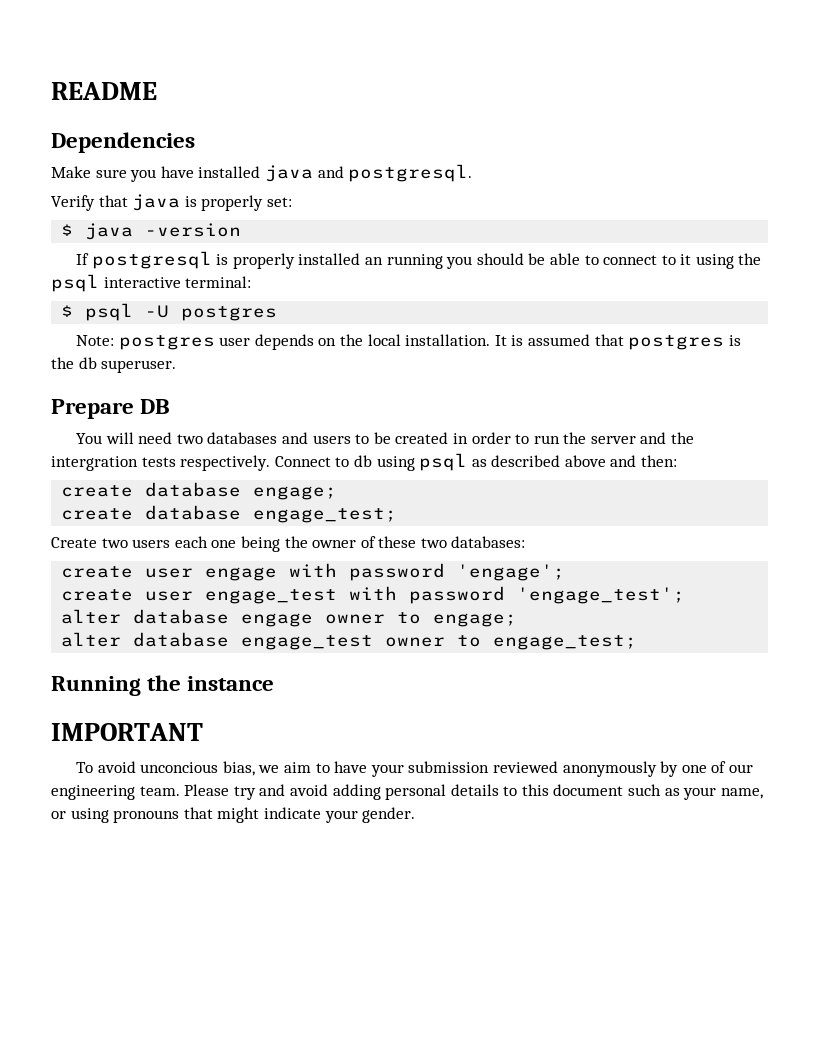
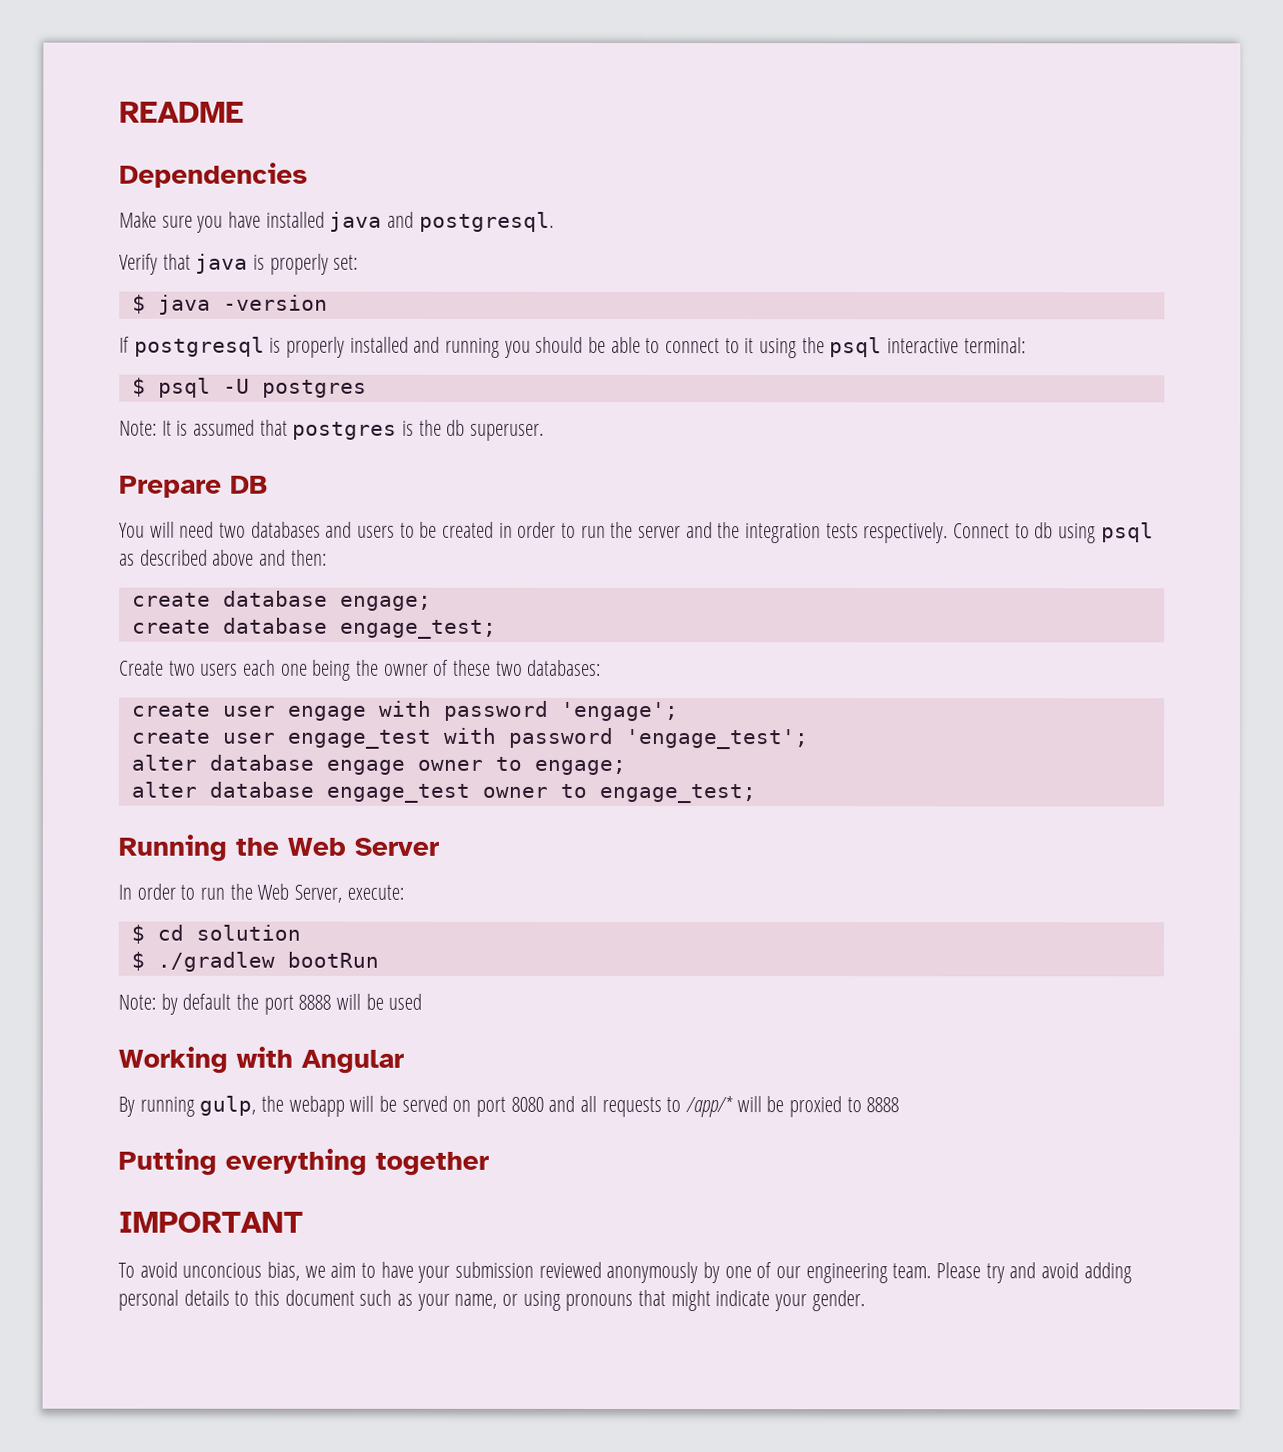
[364,257,383,265] an -> [413,336,441,353] and
[118,334,491,350] postgres user depends on the local installation. -> (157, 428) none
[51,456,138,471] intergration -> [745,523,822,544] integration
[187,676,275,691] instance -> [287,837,439,856] [118,883,404,903] [130,924,301,944] [130,951,379,972] [118,993,423,1015] [118,1046,404,1074] [118,1095,900,1118] [118,1148,489,1176] Web Server // In order to run the Web Server, execute: // $ cd solution // $ ./gradlew bootRun // Note: by default the port 8888 will be used // Working with Angular // By running gulp, the webapp will be served on port 8080 and all requests to /app/* will be proxied to 8888 // Putting everything together

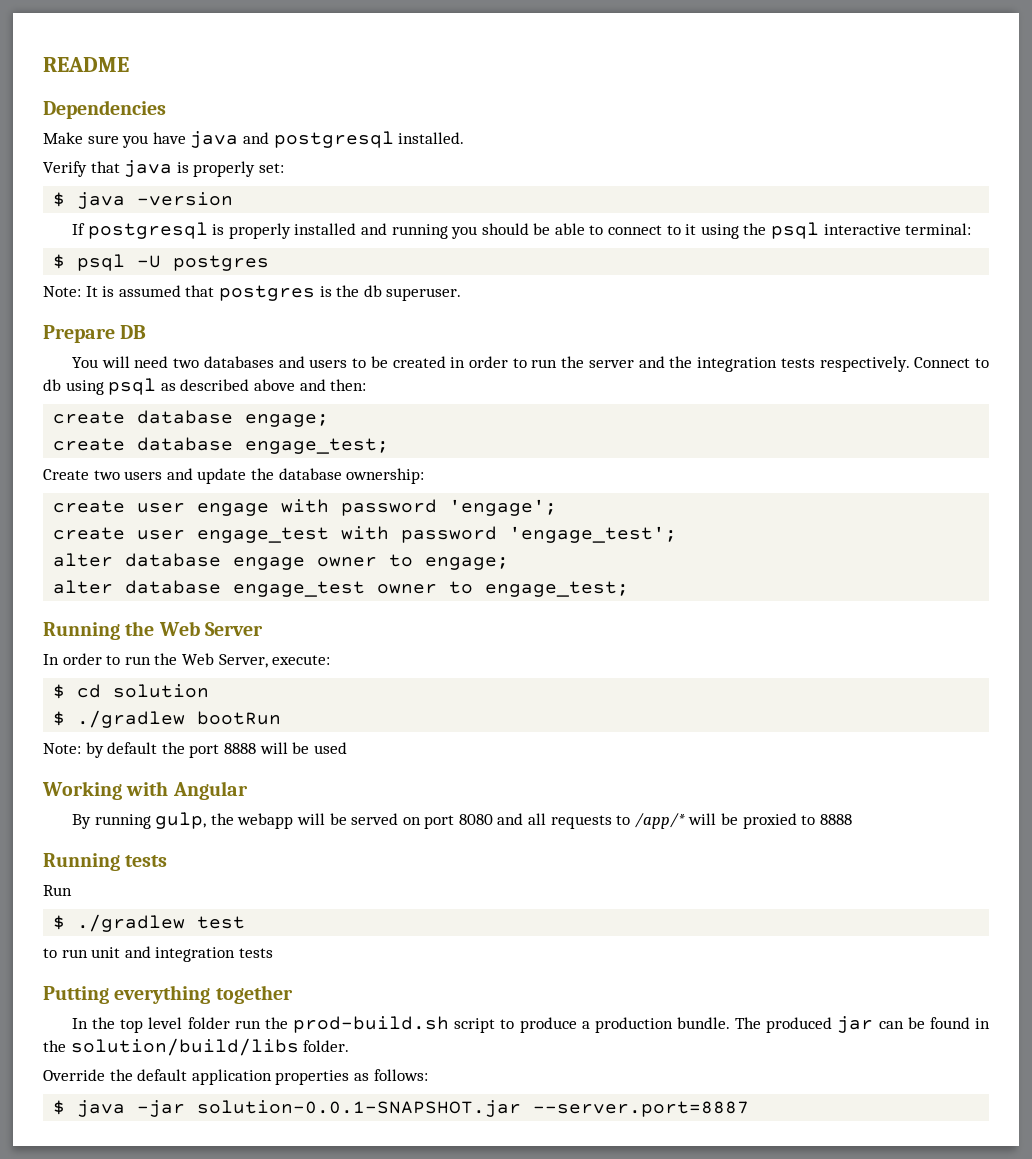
[265,211,325,228] installed -> (186, 138) none
[418,211,554,232] postgresql. -> [273,131,465,148] postgresql installed.
[243,659,602,681] each one being the owner of these two databases: -> [166,468,425,484] and update the database ownership:
[118,1148,489,1176] [118,1211,303,1233] [118,1261,1132,1284] [118,1289,865,1312] Putting everything together // IMPORTANT // To avoid unconcious bias, we aim to have your submission reviewed anonymously by one of our engineering team. Please try and avoid adding personal details to this document such as your name, or using pronouns that might indicate your gender. -> [43,853,168,871] [43,885,72,896] [53,914,246,932] [43,946,273,962] [43,985,293,1004] [71,1016,991,1033] [43,1038,350,1056] [43,1069,428,1085] [53,1100,750,1117] Running tests // Run // $ ./gradlew test // to run unit and integration tests // Putting everything together // In the top level folder run the prod-build.sh script to produce a production bundle. The produced jar can be found in the solution/build/libs folder. // Override the default application properties as follows: // $ java -jar solution-0.0.1-SNAPSHOT.jar --server.port=8887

_ _ _ _ _ _ _

● What you should do
Lines above with the string "installed" need to be found and copied.

● The completed task
[265,211,325,228] installed -> (186, 138) none
[418,211,554,232] postgresql. -> [273,131,465,148] postgresql installed.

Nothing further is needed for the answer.